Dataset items
◆ ◆ ◆

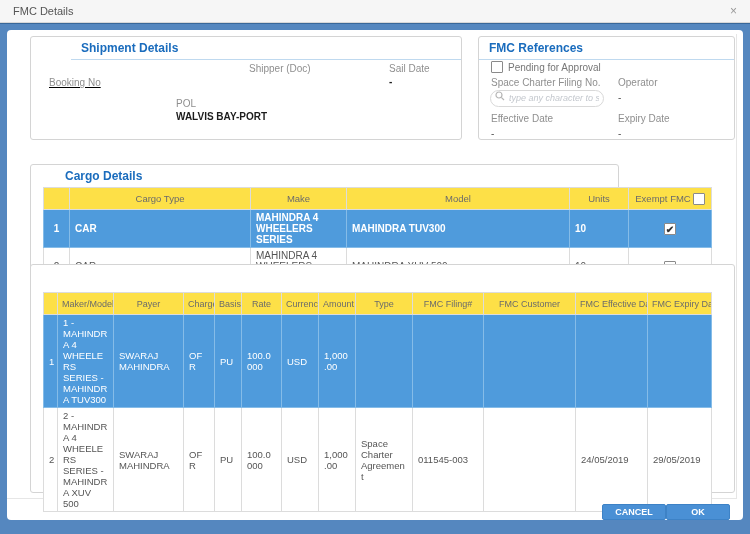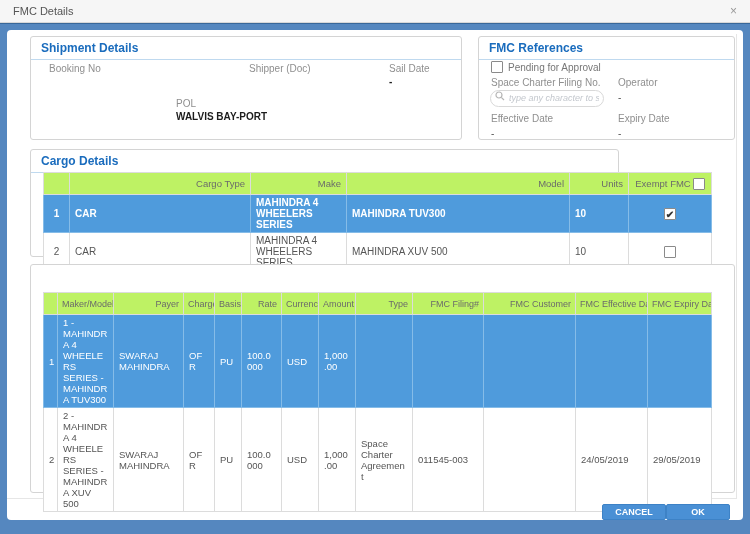--- a/index.html
+++ b/index.html
@@ -26,23 +26,23 @@
   }
   .content-right-line { position:absolute; top:4px; bottom:22px; right:6px; width:0; border-right:1px solid #e6e6e6; }
   .content-bottom-line { position:absolute; top:468px; left:0; right:6px; height:0; border-bottom:1px solid #e6e6e6; }
 
   
   .box { position:absolute; background:#fff; border:1px solid #d4d4d4; border-radius:3px; }
   .box-heading {
     font-size:12px; font-weight:bold; color:#1a6cbd;
     padding:4px 10px 4px 10px; border-bottom:1px solid #bfd9ef;
   }
-  #box-shipment { left:23px; top:6px;  width:432px; height:104px; }
+  #box-shipment { left:23px; top:6px;  width:432px; height:104px;padding-left:40px; }
   #box-fmcref   { left:471px; top:6px; width:257px; height:104px; }
-  #box-cargo    { left:23px; top:119px; width:589px; height:108px; }
+  #box-cargo    { left:23px; top:134px; width:589px; height:108px;padding-left:24px; }
   #box-filing   { left:23px; top:234px; width:705px; height:229px; }
 
   
   .fld { position:absolute; }
   .fld .lbl { font-size:10px; color:#8f8f8f; white-space:nowrap; }
   .fld .val { font-size:10px; color:#1c1c1c; font-weight:bold; margin-top:2px; white-space:nowrap; }
   .fld .val-plain { font-size:10px; color:#555; margin-top:4px; }
 
   
   .cb {
@@ -60,21 +60,21 @@
     padding:0 4px 0 18px; font-size:9px; color:#555; outline:none;
     font-family:"Liberation Sans", sans-serif;
   }
   .search-wrap input::placeholder { color:#c3c7cd; font-style:italic; }
   .search-wrap svg { position:absolute; left:5px; top:3.5px; }
 
   
   table { border-collapse:collapse; table-layout:fixed; position:absolute; background:#fff; }
   th, td { border:1px solid #dcdcdc; font-weight:normal; overflow:hidden; }
   th {
-    background:#bef264; color:#6b6b6b; text-align:right; font-size:9.5px;
+    background:#fde047; color:#6b6b6b; text-align:center; font-size:9.5px;
     padding:2px 5px; white-space:nowrap; height:22px;
   }
   td { font-size:9.5px; color:#555; padding:2px 5px; vertical-align:middle; word-wrap:break-word; }
   tr.sel td { background:#4f9bdc; color:#ffffff; border-color:#85bce8; }
   #cargo-table { left:12px; top:22px; width:668px; }
   #cargo-table td { font-size:10px; }
   #cargo-table tr.sel td { font-weight:bold; }
   #cargo-table tr.r1 { height:33px; }
   #cargo-table tr.r2 { height:28px; }
   #filing-table { left:12px; top:27px; width:668px; }
@@ -100,21 +100,21 @@
   <span class="close">×</span>
 </div>
 
 <div class="frame">
   <div class="dialog">
     <div class="content-right-line"></div>
     <div class="content-bottom-line"></div>
 
     <div class="box" id="box-shipment">
       <div class="box-heading">Shipment Details</div>
-      <div class="fld" style="left:18px; top:26px;">
+      <div class="fld" style="left:18px; top:40px;text-decoration:underline;">
         <div class="lbl">Booking No</div>
         <div class="val"></div>
       </div>
       <div class="fld" style="left:218px; top:26px;">
         <div class="lbl">Shipper (Doc)</div>
         <div class="val"></div>
       </div>
       <div class="fld" style="left:358px; top:26px;">
         <div class="lbl">Sail Date</div>
         <div class="val">-</div>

◆ ◆ ◆

#### EXERCISE DIRECTIONS
Lines above with "nowrap": state how many, nothing more.

#### REPLY TO THE TASK
3